Era il 24 luglio 2013 quando Stefano Rizzo, impiegato 54enne, entrò in casa dell'ex moglie, Gianangela Gigliotti e, aggredendola con un ascia, la ridusse in fin di vita. Per colpa di quel brutale attacco, oggi è costretta a vivere su una sedia a rotelle, invalida al 90%. Di lei si prende cura il figlio, che ha cambiato il cognome del padre.

LA SCARCERAZIONE

L'uomo, dopo aver scontato solo cinque anni della sua condanna, è uscito di prigione ottenendo la semilibertà, ma nessuno si è preso la briga di avvertire lei, che ha appreso la notizia per caso. «Non è giusto che la notizia faccia parte delle chiacchiere di paese, mentre la legge non prevede che io sia informata, quando il mio aguzzino si trova a due passi da me», ha commentato Gianangela Gigliotti alla Tribuna di Treviso. E il suo oggi è anche un grido d'allarme: «Noi donne dobbiamo allearci e pretendere che le istituzioni ci proteggano. Fatico a ripercorrere quei momenti, sto provando a togliermi il male di dosso e a pensare un po' a me».

IL CASO

Quella sera di luglio di cinque anni fa Stefano Rizzo era uscito di casa lasciando un biglietto alla compagna, dalla quale aveva da pochi mesi avuto un figlio: «Mi sono tolto un peso e l’ho fatta fuori», disse.

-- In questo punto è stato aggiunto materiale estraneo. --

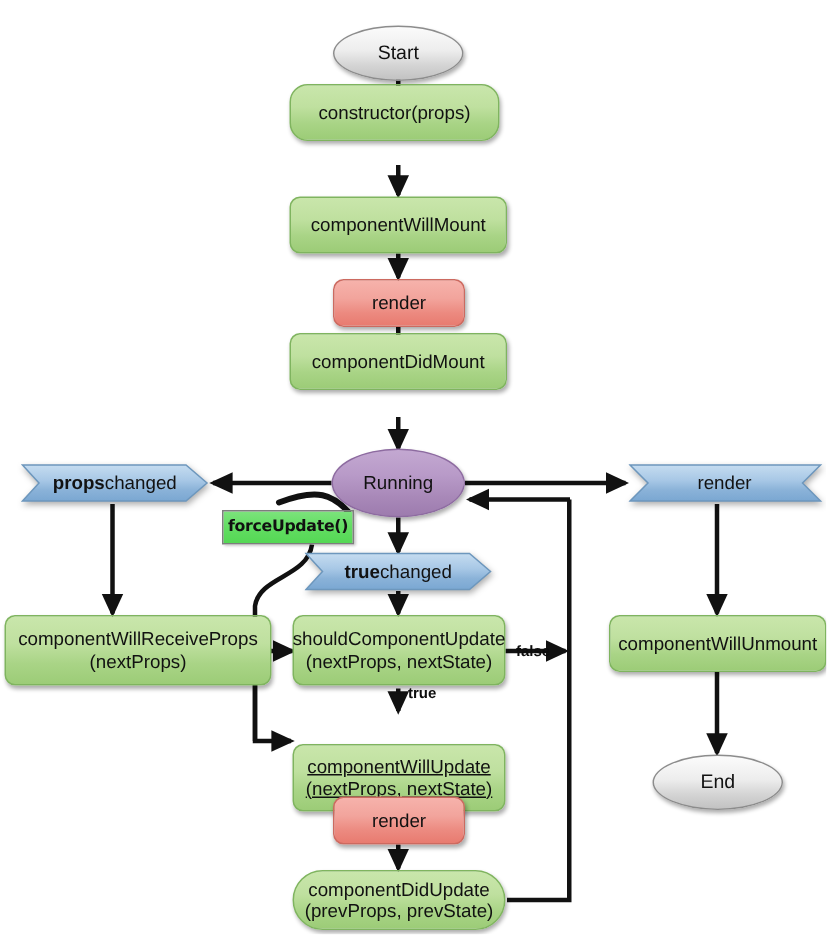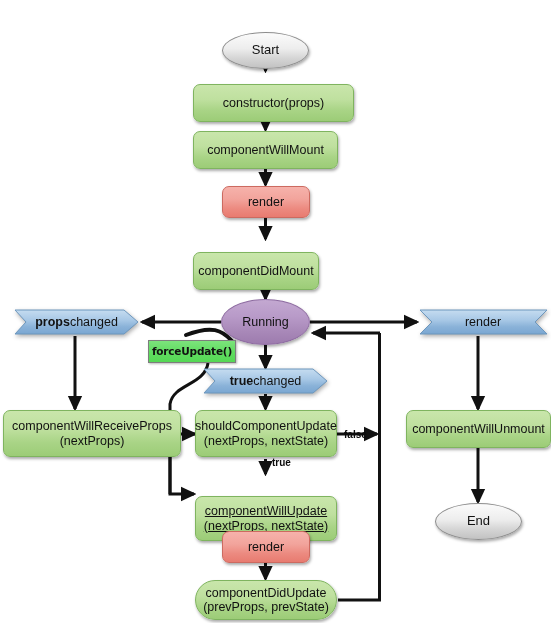"Start" div.node { top: 32px -> 17px }
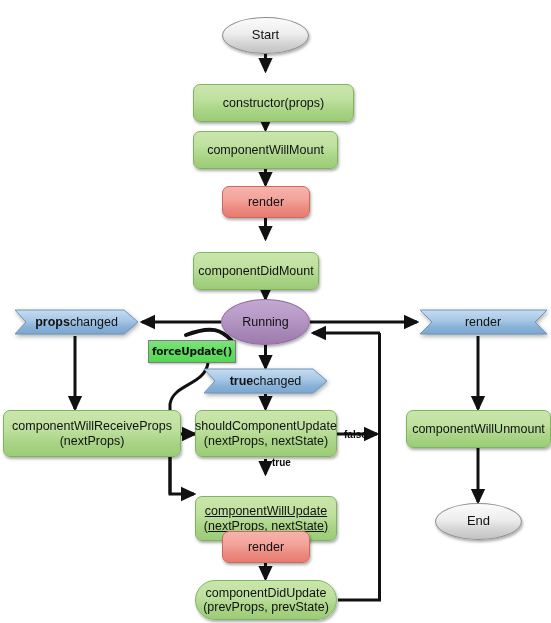"constructor(props)" div.node { border-radius: none -> 12px; top: 84px -> 56px; width: 161px -> 140px }
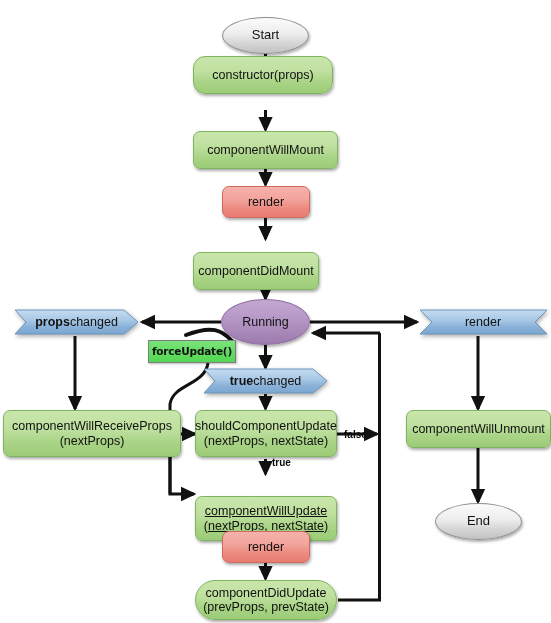"componentDidMount" div.node { top: 252px -> 222px; width: 126px -> 145px }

Gianangela, che stava chattando con un amico, fece in tempo a digitare «Oh Dio, mio marito», prima di essere colpita. Quando i soccorritori, chiamati dal conoscente della donna, arrivarono nella sua abitazione di Conegliano, in provincia di Treviso, la trovarono in una pozza di sangue dopo più fendenti al collo, alle braccia e alla schiena sferrati con violenza, tanto da tranciare di netto alla vittima tre dita della mano. Il marito, rintracciato dopo quattro giorni dalle forze dell'ordine a casa della madre, era stato condannato in primo grado a 12 anni e 2 mesi per tentato omicidio aggravato. La Corte d'Appello aveva in seguito ridotto la pena a 11 anni, un mese e mezzo di reclusione: secondo i giudici di secondo grado infatti non c'era alcuna premeditazione.